The question that hangs over Mark Fields, 52-year-old supremo-elect of Ford, is how an apparently nice, uncomplicated bloke could have survived the shark-infested pool that is the management of a mammoth US car corporation to establish himself as the natural replacement for Ford’s already-legendary saviour and current CEO, Alan Mulally.
It’s the question hanging on every industry-watcher’s lips. Whether in choreographed car presentations in Detroit, or at today’s meeting in an unpretentious office inside Ford’s European Design Centre in Cologne, Fields comes across as Mr Nice Guy: instinctively friendly, handsome, well dressed, down-to-earth, lucid, plausible and grounded.

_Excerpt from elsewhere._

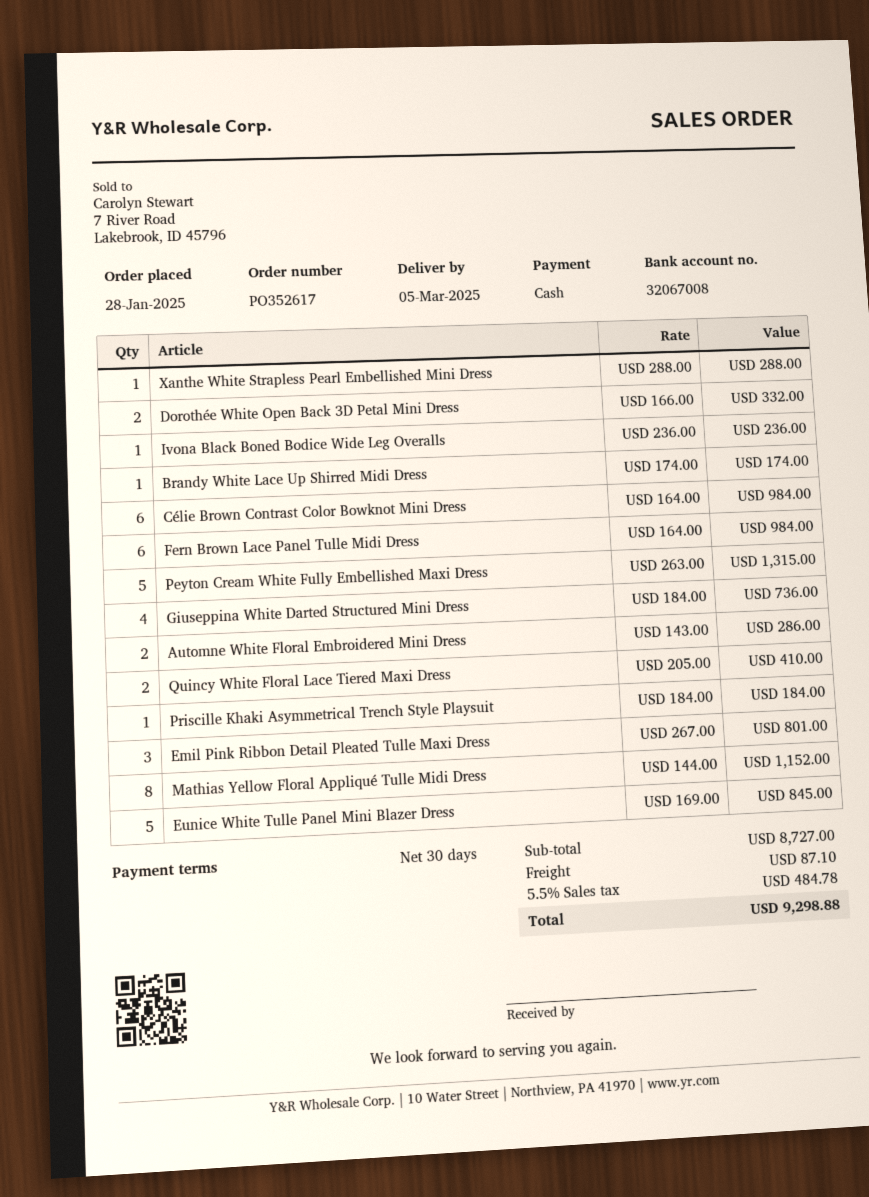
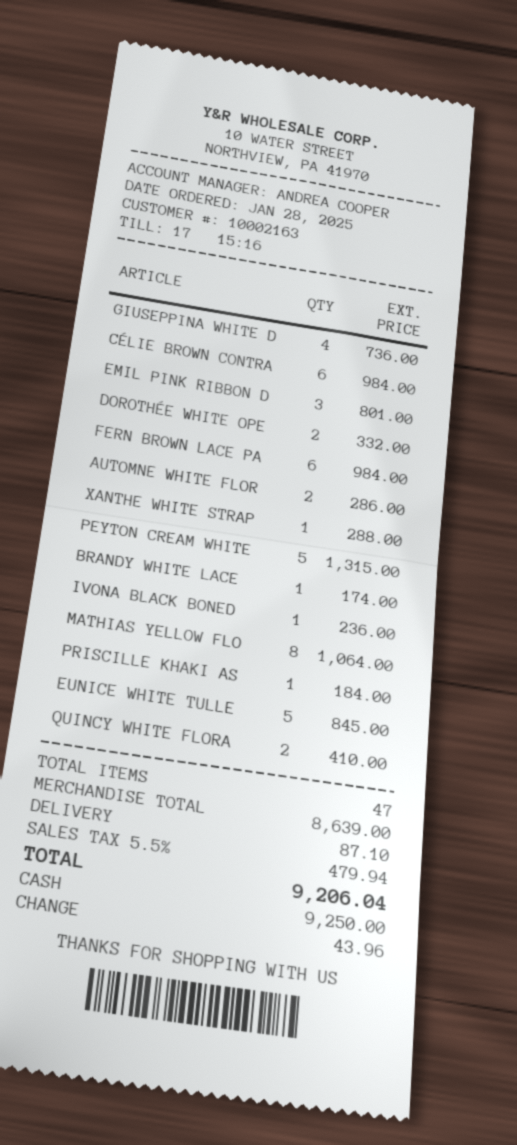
Mathias Yellow Floral Appliqué Tulle Midi Dress: 8 for 1152.00 -> 8 for 1064.00
subtotal: 8727.00 -> 8639.00
tax: 5.5% = 484.78 -> 5.5% = 479.94
total: 9298.88 -> 9206.04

But late last year he was appointed chief operating officer and given day-to-day charge of the entire Ford empire, leaving Mulally to concentrate on longer-term planning and contemplate retirement at the end of next year. The big job, according to Detroit’s grizzled pundits, is now his to lose.
The relaxed approachability is no act. You learn that within a few minutes. But it also suits the new mood at Ford. Big-time execs might once have enjoyed portraying themselves as grandees, but that’s not fashionable any more. Mulally (famously described as the world’s best-known boy scout) has set records for friendliness since he arrived at the company in 2006 with a wide smile and a deceptively simple new plan called One Ford.
Mind you, good-looking, hard-working car execs in their early 50s were never hard to find at Ford. Quite a few fitting that description went down the road when the company’s North American business – led by Fields – had its infamous ‘car crash’ in 2008 and sacked 40 per cent of its white-collar workers. So what makes Fields special?
An early surprise in our chat is that he looks faintly embarrassed about confronting this much-asked question. “I feel a little uncomfortable describing myself,” he begins, rather tentatively. “Let me tell you about my mother…”
His personal secrets are hardly secrets at all. They’re all about determination, planning and persistence; old-fashioned stuff learned as part of a happy childhood in New Jersey, where his first part-time college job was installing electric typewriters for IBM (“We had to bolt them to the desks”).
His main difference from the rest of us seems to be that the persistence came in a larger package. “I’m very determined,” he says, shrugging off the self-consciousness, “and I’m very tenacious. I hate accepting defeat; I think that comes from being the youngest of three brothers. You have to stand up for yourself or they’ll kick the heck out of you.” Only he doesn’t say “heck”.
One big reason for the heir apparent status is undoubtedly his excellent project management record, of which Fields is proud. He joined Ford in 1989 as a product planner on the ’94 Thunderbird programme. “I got to see a car planned, designed, and developed, and pass all the milestones, and I fell in love with the process,” he recalls. Within a decade he had progressed far enough up the pole to be seen as a turnaround specialist, a safe pair of hands.
In 2000 he went to Mazda (“a very tough turnaround situation”), and two years later Fields was running Ford of Europe, then the Premier Automotive Group. “At that stage we had no plan to dismantle it, just to get four divisions working together while keeping separate identities,” he says.